Dr. Ir. Novi Caroko, S.T., M.Eng. memimpin kegiatan ini bersama tim pengabdian UMY dan anggota Kelompok Tani Bangkit di Padukuhan Wonosari, Kalurahan Semoyo, Kecamatan Patuk, Kabupaten Gunungkidul. Di lokasi ini, warga mengembangkan wisata edukasi yang memadukan kegiatan camping, produksi minyak atsiri, dan pemanfaatan energi surya. Sebelum memulai perbaikan, tim lebih dulu melakukan survei dan observasi. Dari hasil pengecekan, tim menemukan bahwa lima dari enam unit lampu PLTS di area camping ground mengalami kerusakan. Akibatnya, area wisata kekurangan penerangan pada malam hari sehingga kenyamanan pengunjung menurun.
Perbaikan Lampu PLTS dan Fasilitas Wisata

Selanjutnya, tim memeriksa penyebab kerusakan secara teknis. Tim menemukan sejumlah masalah, mulai dari kerusakan driver LED, rembesan air ke komponen elektronik, hingga penurunan performa baterai akibat cuaca buruk yang berlangsung cukup lama. Karena itu, tim mengganti komponen yang rusak, membersihkan panel surya, dan menyesuaikan kemiringan panel agar penyerapan energi matahari lebih optimal. Setelah itu, warga dan tim pengabdian memasang kembali lampu PLTS secara gotong royong. Di sisi lain, UMY juga meningkatkan fasilitas pendukung wisata di kawasan tersebut.

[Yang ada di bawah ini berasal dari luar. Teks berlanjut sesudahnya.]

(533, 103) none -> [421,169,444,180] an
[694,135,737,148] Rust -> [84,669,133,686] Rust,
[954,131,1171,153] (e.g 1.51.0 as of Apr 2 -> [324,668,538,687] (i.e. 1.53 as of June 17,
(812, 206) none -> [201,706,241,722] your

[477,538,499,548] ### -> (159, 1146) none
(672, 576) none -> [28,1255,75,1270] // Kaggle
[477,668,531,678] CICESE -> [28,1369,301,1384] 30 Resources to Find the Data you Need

Tim membantu penyempurnaan fasilitas MCK agar pengunjung merasa lebih nyaman saat berwisata. Langkah ini penting karena Camping Ground Tematik Kelompok Tani Bangkit Semoyo tidak hanya menawarkan tempat berkemah, tetapi juga pengalaman belajar tentang energi terbarukan dan potensi lokal desa.

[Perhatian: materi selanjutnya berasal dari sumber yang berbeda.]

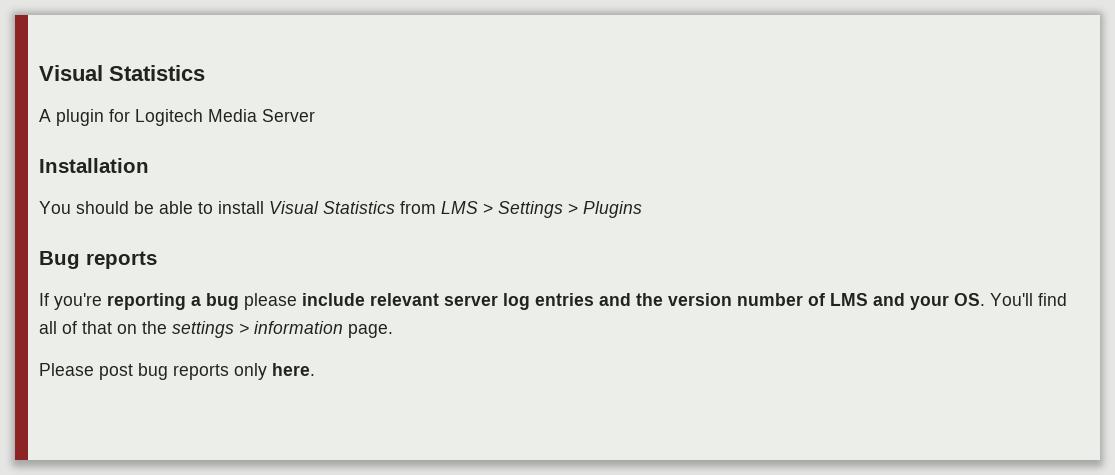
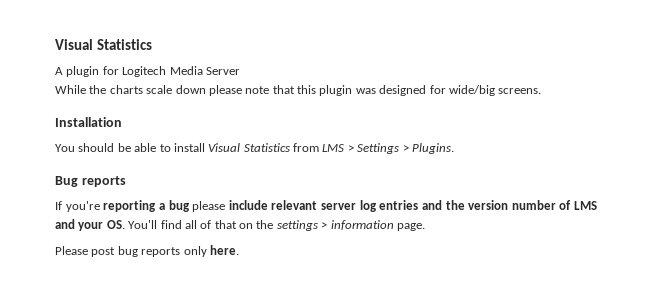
(315, 115) none -> [55,85,542,96] // While the charts scale down please note that this plugin was designed for wide/big screens.
[583,201,642,218] Plugins -> [411,143,454,154] Plugins.

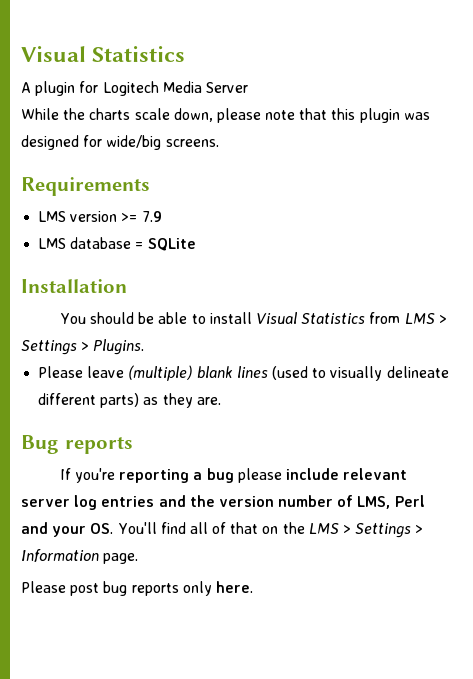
[175,85,206,94] down -> [173,108,213,122] down,
(542, 91) none -> [21,177,150,196] [38,211,162,222] [38,237,196,251] // Requirements // LMS version >= 7.9 // LMS database = SQLite
(454, 148) none -> [38,365,449,381] [38,393,221,408] // Please leave (multiple) blank lines (used to visually delineate different parts) as they are.
[574,201,597,210] LMS -> [357,495,425,509] LMS, Perl
[276,220,394,231] settings > information -> [308,523,424,538] [21,549,99,562] LMS > Settings > Information

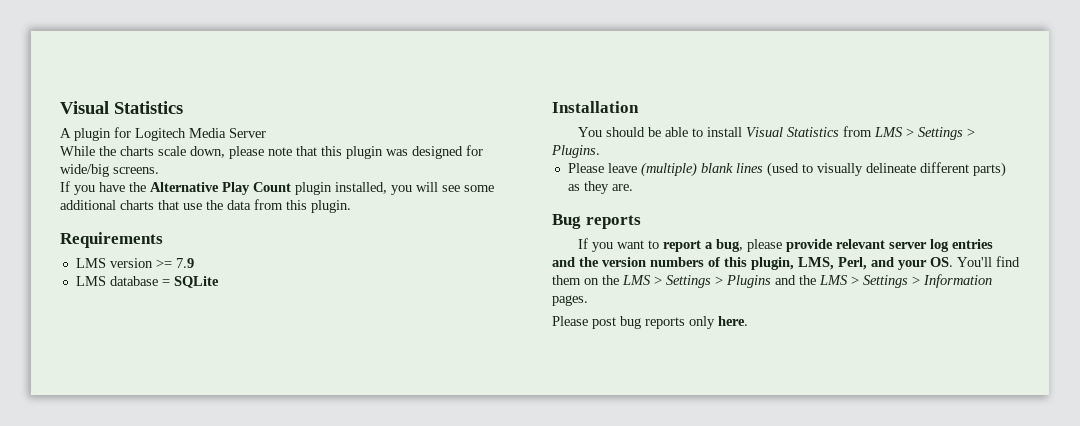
(219, 143) none -> [60,181,494,195] [60,199,351,213] // If you have the Alternative Play Count plugin installed, you will see some additional charts that use the data from this plugin.
[75,468,339,483] you're reporting a bug please include -> [592,239,834,252] you want to report a bug, please provide
[278,495,425,509] number of LMS, Perl -> [650,257,867,270] numbers of this plugin, LMS, Perl,
[189,522,259,534] all of that -> [552,275,581,285] them
[21,549,139,564] Information page. -> [726,274,992,288] [552,295,588,306] Plugins and the LMS > Settings > Information pages.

Pelatihan Warga untuk Kemandirian Energi Desa
Selain memperbaiki lampu, UMY juga membekali anggota Kelompok Tani Bangkit dengan keterampilan perawatan PLTS. Dalam pelatihan ini, tim menjelaskan cara membersihkan panel surya, memeriksa kabel, dan memantau kondisi baterai agar kerusakan serupa tidak terulang. Dengan demikian, warga dapat merawat sistem penerangan secara mandiri tanpa selalu bergantung pada teknisi dari luar.

Meski cuaca sempat berubah-ubah dan menghambat pekerjaan di lapangan, tim dan warga tetap menyelesaikan program ini hingga tahap evaluasi. Pada akhirnya, kegiatan ini tidak hanya membuat lampu PLTS kembali menyala, tetapi juga memperkuat peran masyarakat dalam mengelola energi terbarukan. Karena itu, program pengabdian UMY ini menjadi langkah nyata untuk mendukung wisata edukasi sekaligus mempercepat kemandirian energi desa di Semoyo.